§ TRY IT: Restate all entries exactly. Skip the images.

Segment Open

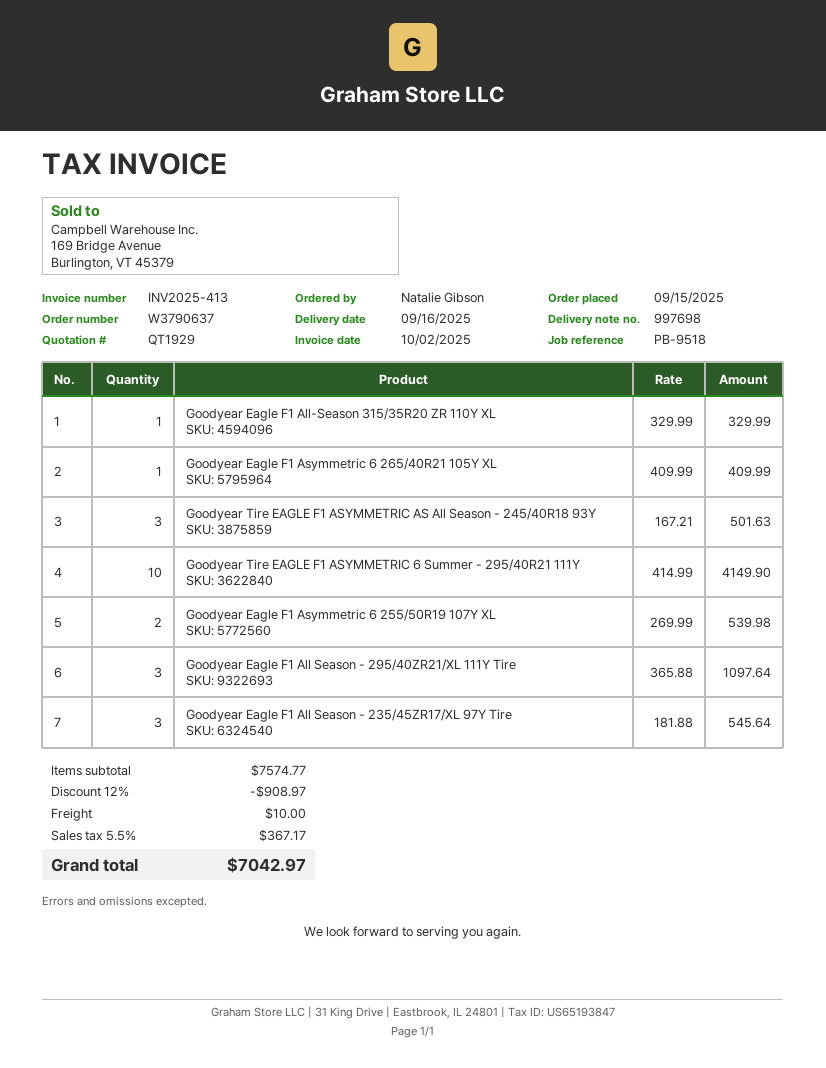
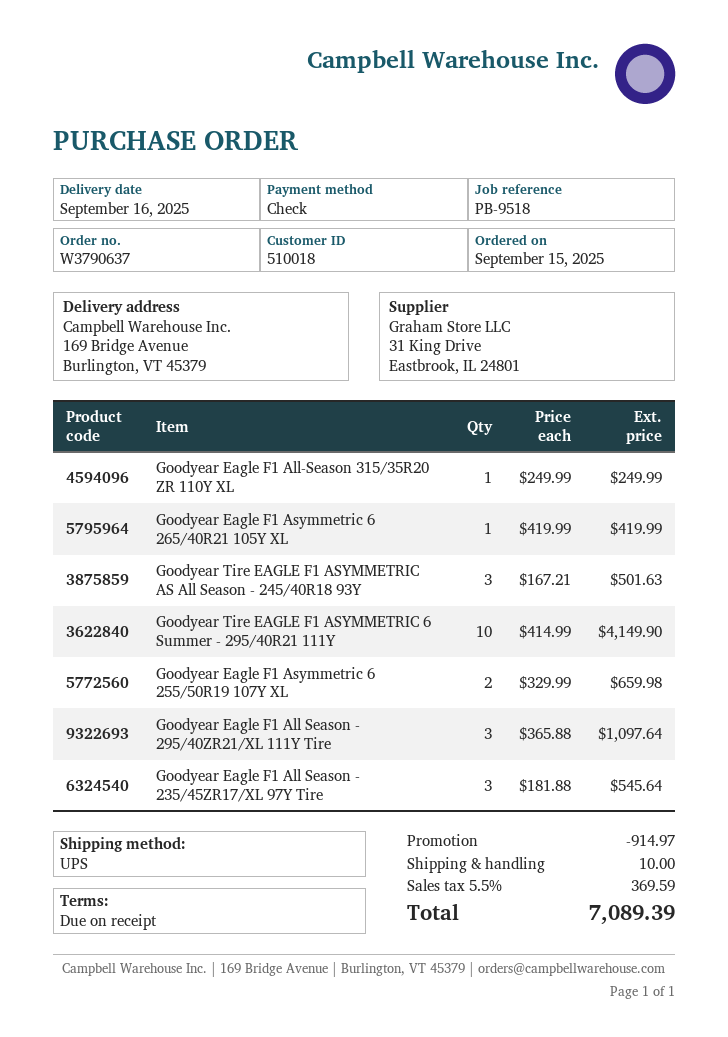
Goodyear Eagle F1 All-Season 315/35R20 ZR 110Y XL: 1 x 329.99 = 329.99 -> 1 x 249.99 = 249.99
Goodyear Eagle F1 Asymmetric 6 265/40R21 105Y XL: 1 x 409.99 = 409.99 -> 1 x 419.99 = 419.99
Goodyear Eagle F1 Asymmetric 6 255/50R19 107Y XL: 2 x 269.99 = 539.98 -> 2 x 329.99 = 659.98
discount: 908.97 -> 914.97
tax: 5.5% = 367.17 -> 5.5% = 369.59
total: 7042.97 -> 7089.39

Segment Closed

§ RESPONSE BOX:
Goodyear Eagle F1 All-Season 315/35R20 ZR 110Y XL: 1 x 329.99 = 329.99 -> 1 x 249.99 = 249.99
Goodyear Eagle F1 Asymmetric 6 265/40R21 105Y XL: 1 x 409.99 = 409.99 -> 1 x 419.99 = 419.99
Goodyear Eagle F1 Asymmetric 6 255/50R19 107Y XL: 2 x 269.99 = 539.98 -> 2 x 329.99 = 659.98
discount: 908.97 -> 914.97
tax: 5.5% = 367.17 -> 5.5% = 369.59
total: 7042.97 -> 7089.39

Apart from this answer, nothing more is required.